Liverpool striker Daniel Sturridge scored two and missed a penalty but it was captain Steven Gerrard who dictated the tone of the 222nd Merseyside derby as Everton were blown away in a scintillating first half.

The England skipper had endured a miserable 45 minutes on his last appearance on this ground against Aston Villa 10 days ago but he rarely does not turn up for a cross-city clash.

He duly led from the front and his influence plus Liverpool's superior firepower meant the Toffees never stood a chance.

Gerrard's header opened the scoring in the 21st minute and was followed by Sturridge's two in quick succession with Luis Suarez scoring his 23rd of the season just after half-time.

Suarez and Sturridge now have 36 Premier League goals between them and remain the most crucial factor in Liverpool regaining their place among Europe's elite.

They helped lift some of the gathering gloom over the club's failure to strengthen in the January transfer window with exactly the sort of performance to give a much-needed shot in the arm to their Champions League qualification challenge.

It was not supposed to be like this for Everton as, following the 3-3 draw at Goodison Park in November and with their rivals in the top four by only a point, this was billed as the closest derby for years and the Toffees' best chance of ending their 14-year run without a win at Anfield.

Everton manager Roberto Martinez had taken his team to Old Trafford and won for the first time in 21 years last month but facing the old enemy on their own turf proved a different prospect.

They came with the idea of imposing themselves and Ross Barkley, back 24 days after breaking a toe, blasted wide after just 64 seconds.

Everton dominated the early possession but it was the hosts creating the chances with Jordan Henderson, Sturridge and Suarez, twice, denied by goalkeeper Tim Howard.

The less prolific of the trio - Raheem Sterling - should have put his side ahead when Sturridge's brilliant ball juggle and lobbed pass put him through but finishing is still an area the teenager needs to work on and Howard saved with his legs.

Liverpool's deadly strikeforce only allow you so many chances but the all-important breakthrough came from the captain in the 21st minute.

Suarez whipped in a corner and the England midfielder cleverly lost marker Gareth Barry to power home a near-post header which James McCarthy on the line could not keep out.

Gerrard wheeled away to celebrate with Suarez and that prompted some items to be thrown from the section of visiting fans in the Anfield Road end.

It was to prove a double blow for Everton as Barry's attempts to re-engage with Gerrard at the corner saw him clatter into team-mate Romelu Lukaku, resulting in the striker being carried off on a stretcher.

Phil Jagielka forced Simon Mignolet into a good save and Kevin Mirallas fired wide but the momentum was all with the hosts and Coutinho's diagonal pass sent Sturridge sprinting from the halfway line and his pace took him well clear to clip past Howard.

If that was clinical his second, less than three minutes later, was brilliant as from Kolo Toure's long ball forward he hooked a lob almost over his shoulder to easily beat Howard.
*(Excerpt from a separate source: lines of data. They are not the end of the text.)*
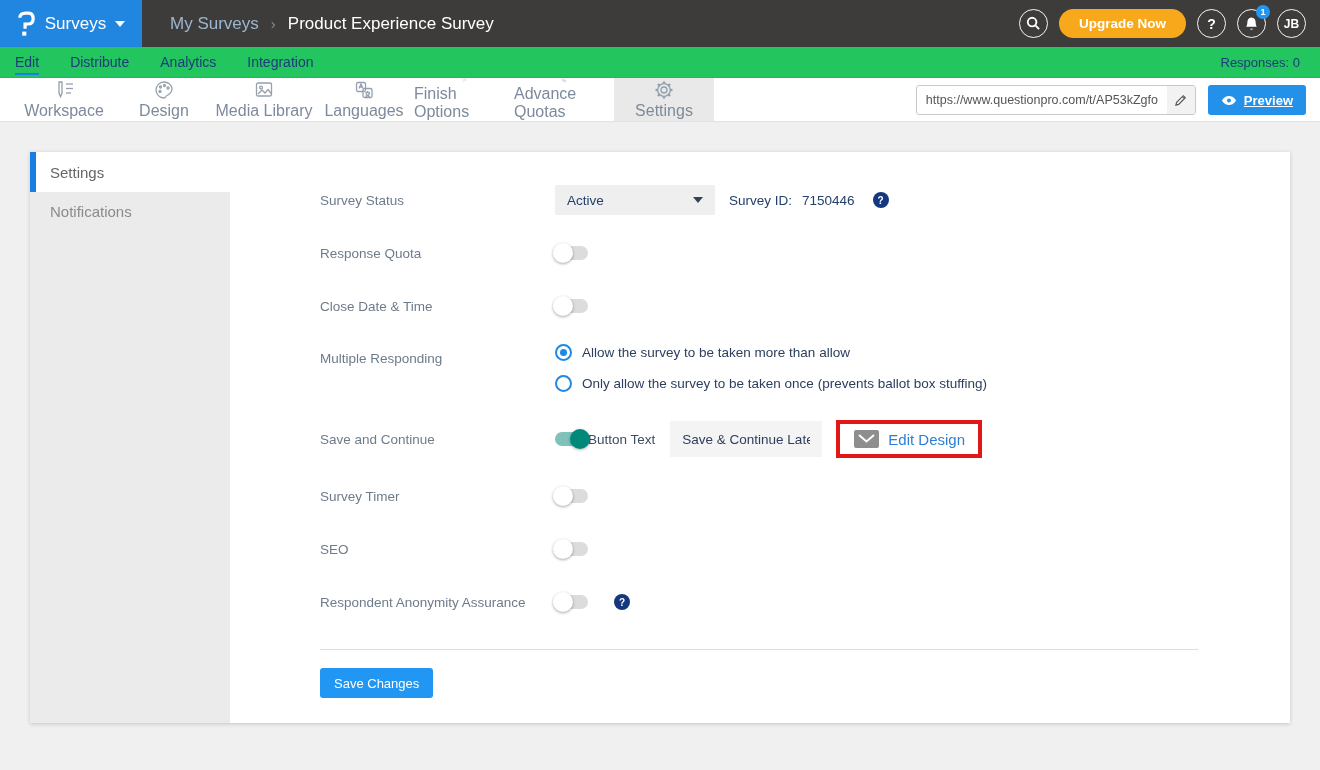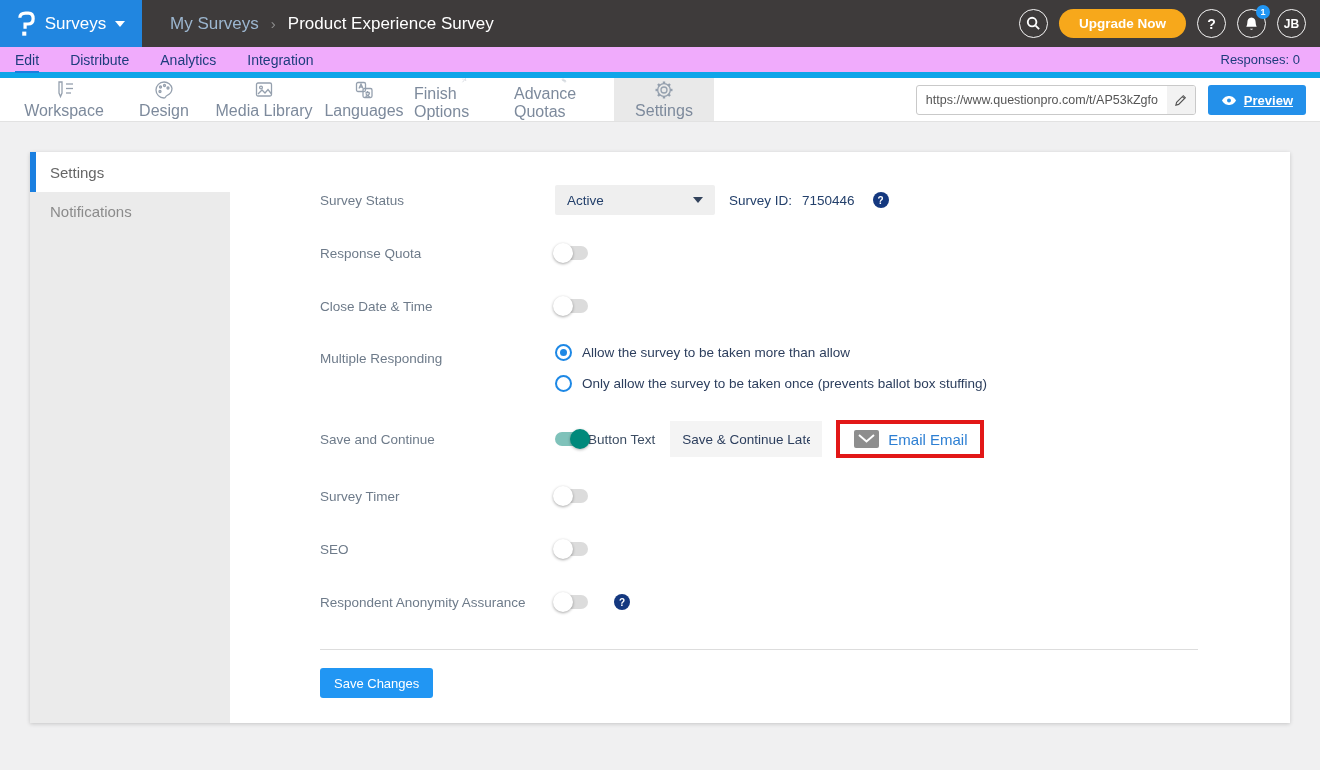--- a/index.html
+++ b/index.html
@@ -21,7 +21,7 @@
   .notif-badge { position:absolute; top:-5px; right:-5px; width:14px; height:14px; border-radius:50%; background:#2196f3; color:#fff; font-size:9px; font-weight:bold; display:flex; align-items:center; justify-content:center; }
 
   
-  .nav-row { height:31px; background:#f0abfc; border-bottom:6px solid #0ea5e9; display:flex; align-items:center; padding:0 20px 0 15px; position:relative; }
+  .nav-row { height:31px; background:#22c55e; border-bottom:1px solid #0ea5e9; display:flex; align-items:center; padding:0 20px 0 15px; position:relative; }
   .nav-tabs { display:flex; gap:31px; }
   .nav-tab { font-size:14px; color:#1d3c7c; cursor:pointer; padding:5px 0 3px; }
   .nav-tab.active { border-bottom:2px solid #1a7fe0; }

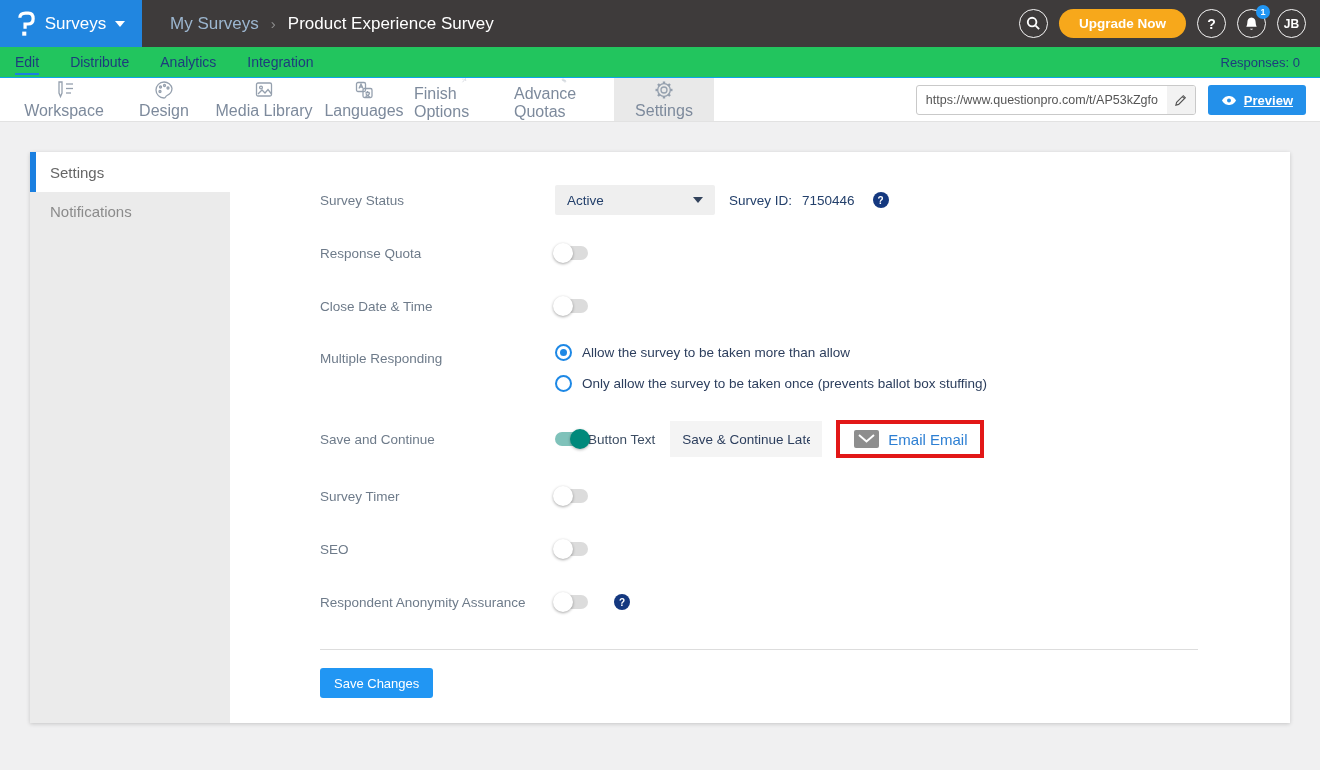--- a/index.html
+++ b/index.html
@@ -290,7 +290,7 @@
               <polyline points="1,1 8.5,7.5 16,1" stroke="#fff" stroke-width="2" fill="none"></polyline>
             </svg>
         </span>
-        <span class="edit-email-label">Email Email</span>
+        <span class="edit-email-label">Edit Design</span>
       </div>
     </div>
 

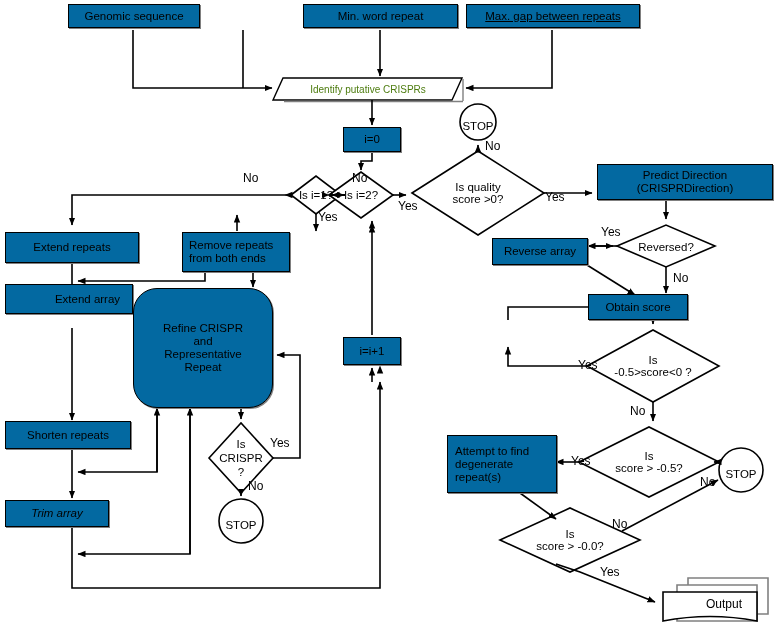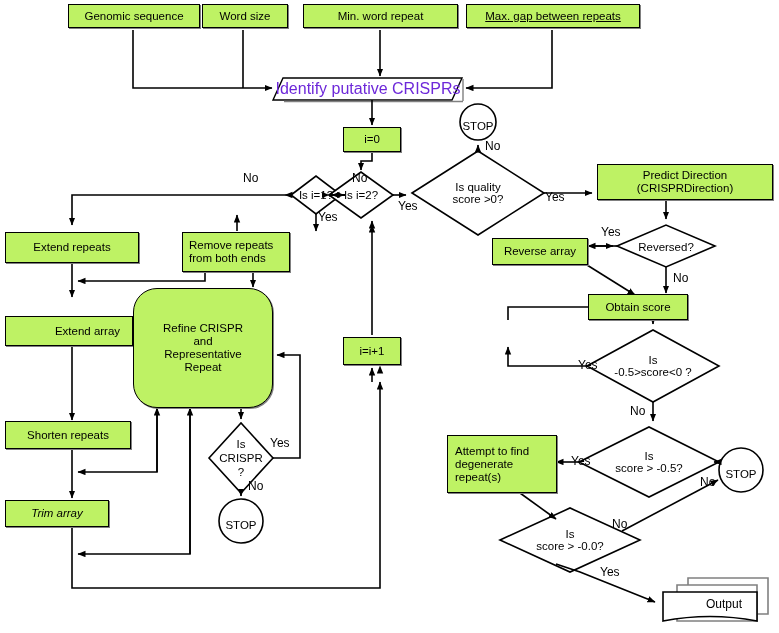--- a/index.html
+++ b/index.html
@@ -6,7 +6,7 @@
   body{font-family:"Liberation Sans", sans-serif;}
   #canvas{position:relative;width:779px;height:633px;background:#ffffff;overflow:hidden;}
   #svglayer{position:absolute;left:0;top:0;width:779px;height:633px;}
-  .node{position:absolute;box-sizing:border-box;display:flex;align-items:center;justify-content:center;text-align:center;color:#000;background:#bef264;}
+  .node{position:absolute;box-sizing:border-box;display:flex;align-items:center;justify-content:center;text-align:center;color:#000;background:#0369a1;}
   .rect{border:1px solid #000;box-shadow:1px 1px 0 0 #808080;font-size:11.5px;line-height:13px;padding:1px 3px;}
   .lbl{position:absolute;font-size:12px;line-height:12px;color:#000;white-space:nowrap;}
   .dia-text{position:absolute;display:flex;align-items:center;justify-content:center;text-align:center;font-size:11.5px;line-height:12.5px;color:#000;pointer-events:none;}

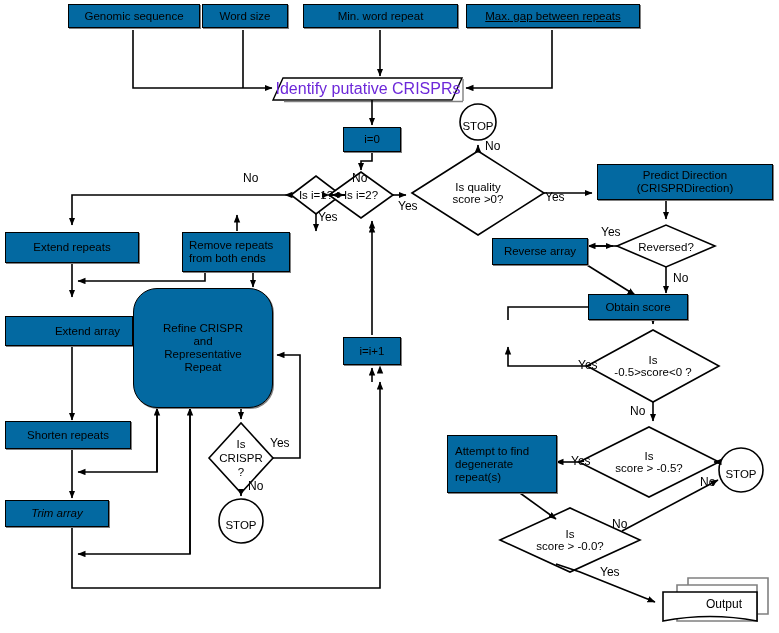--- a/index.html
+++ b/index.html
@@ -149,9 +149,6 @@
   <div class="node rect" style="left:68px;top:4px;width:132px;height:24px;">
     <span>Genomic sequence</span>
   </div>
-  <div class="node rect" style="left:202px;top:4px;width:86px;height:24px;">
-    <span>Word size</span>
-  </div>
   <div class="node rect" style="left:303px;top:4px;width:155px;height:24px;">
     <span>Min. word repeat</span>
   </div>

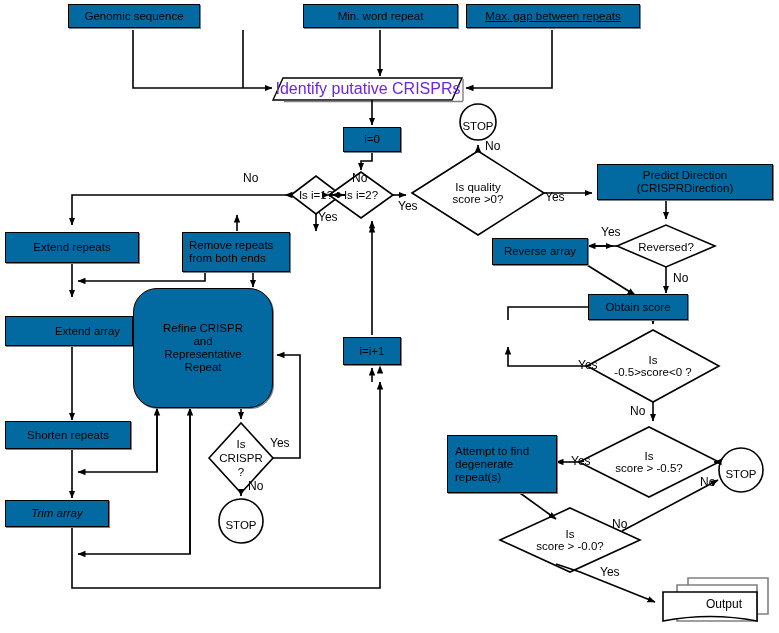--- a/index.html
+++ b/index.html
@@ -11,7 +11,7 @@
   .lbl{position:absolute;font-size:12px;line-height:12px;color:#000;white-space:nowrap;}
   .dia-text{position:absolute;display:flex;align-items:center;justify-content:center;text-align:center;font-size:11.5px;line-height:12.5px;color:#000;pointer-events:none;}
   .stop-text{position:absolute;display:flex;align-items:flex-end;justify-content:center;font-size:11.5px;color:#000;}
-  .para-text{position:absolute;display:flex;align-items:center;justify-content:center;font-size:16px;color:#6d28d9;}
+  .para-text{position:absolute;display:flex;align-items:center;justify-content:center;font-size:10px;color:#4d7c0f;}
   .out-text{position:absolute;display:flex;align-items:center;justify-content:center;font-size:12px;color:#000;padding-left:14px;}
 </style>
 </head>

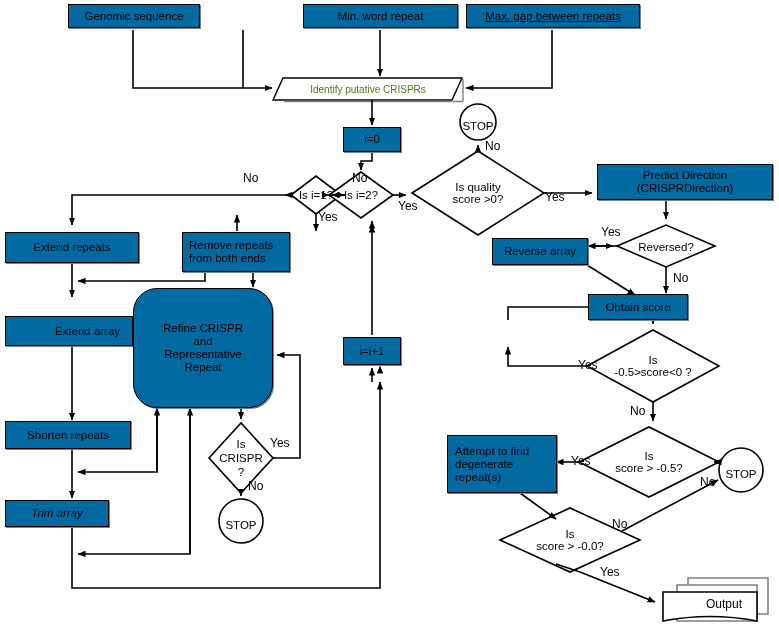--- a/index.html
+++ b/index.html
@@ -168,7 +168,7 @@
     <span>Extend repeats</span>
   </div>
 
-  <div class="node rect" style="left:5px;top:316px;width:128px;height:30px;padding-left:40px;">
+  <div class="node rect" style="left:5px;top:284px;width:128px;height:30px;padding-left:40px;">
     <span>Extend array</span>
   </div>
 

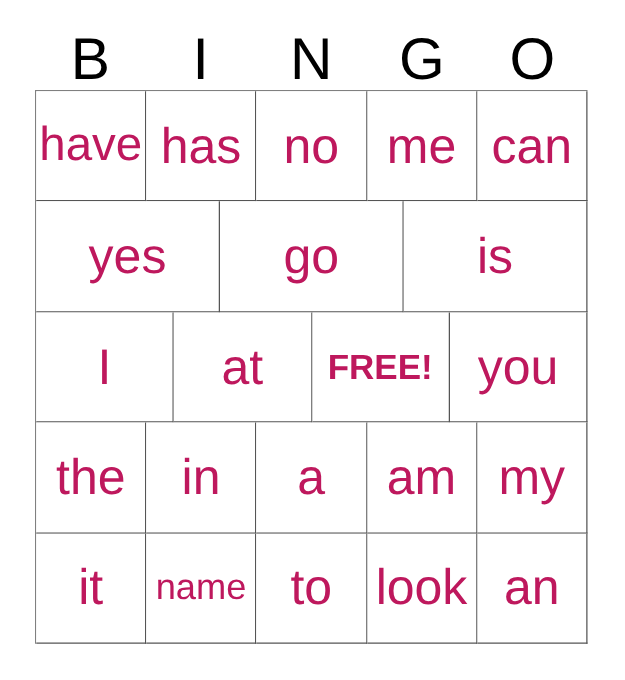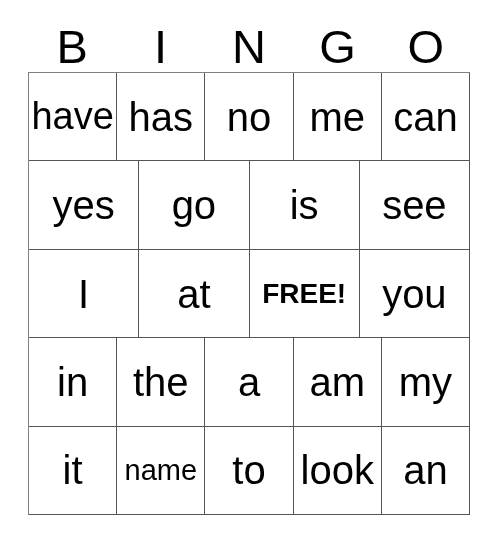--- a/index.html
+++ b/index.html
@@ -81,7 +81,7 @@
     line-height: 1.05;
     white-space: nowrap;
     text-align: right;
-    color: #000000;
+    color: #be185d;
     display: block;
   }
   .cell-text.free-space {

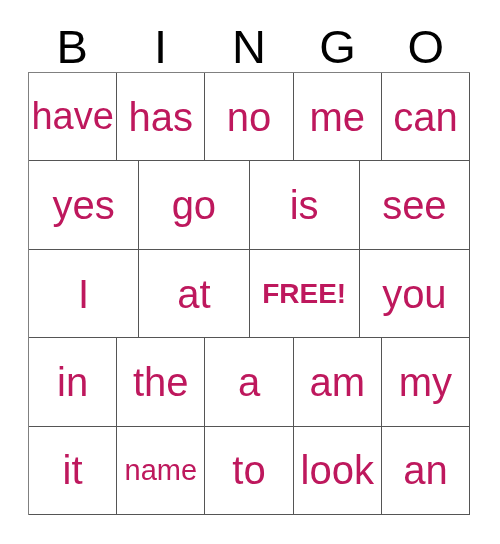--- a/index.html
+++ b/index.html
@@ -130,9 +130,6 @@
         <div class="bingo-cell">
           <span class="cell-text">is</span>
         </div>
-        <div class="bingo-cell">
-          <span class="cell-text">see</span>
-        </div>
       </div>
       <div class="bingo-row">
         <div class="bingo-cell">

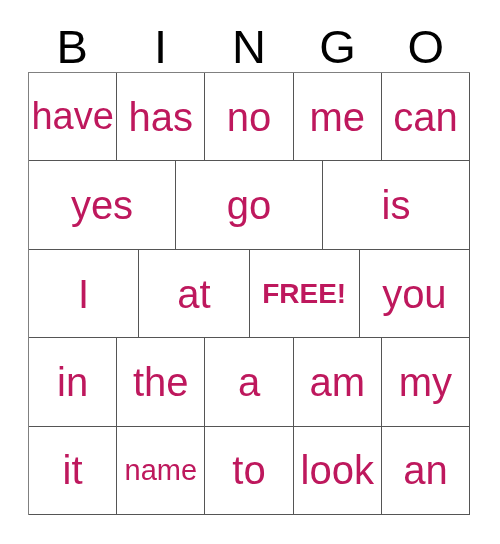--- a/index.html
+++ b/index.html
@@ -147,10 +147,10 @@
       </div>
       <div class="bingo-row">
         <div class="bingo-cell">
-          <span class="cell-text">in</span>
+          <span class="cell-text">the</span>
         </div>
         <div class="bingo-cell">
-          <span class="cell-text">the</span>
+          <span class="cell-text">in</span>
         </div>
         <div class="bingo-cell">
           <span class="cell-text">a</span>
For all the talk of Liverpool's creaking backline - with four first-choice defenders out injured - they coped easily with an Everton attack now missing Lukaku although Toure had to produced a great recovering tackle to force Mirallas wide and Mignolet saved at his near post.

Everton needed a positive start to the second half but, having replaced Steven Pienaar with Leon Osman, blew it five minutes in.

Jagielka's misjudgement on the halfway line gave Suarez the minimal opening he required and the Uruguay international raced 50 yards with both Everton centre-backs trailing in his wake to slot past Howard.

Gerrard generously gave Sturridge the chance to complete his hat-trick when Sterling was brought down by the goalkeeper but the England striker ballooned his penalty into the Kop.

To compound his error his greed in front of goal ignited the anger of Suarez, well-placed for the easiest of chances, but there is no doubt this is a partnership which delivers more often than not.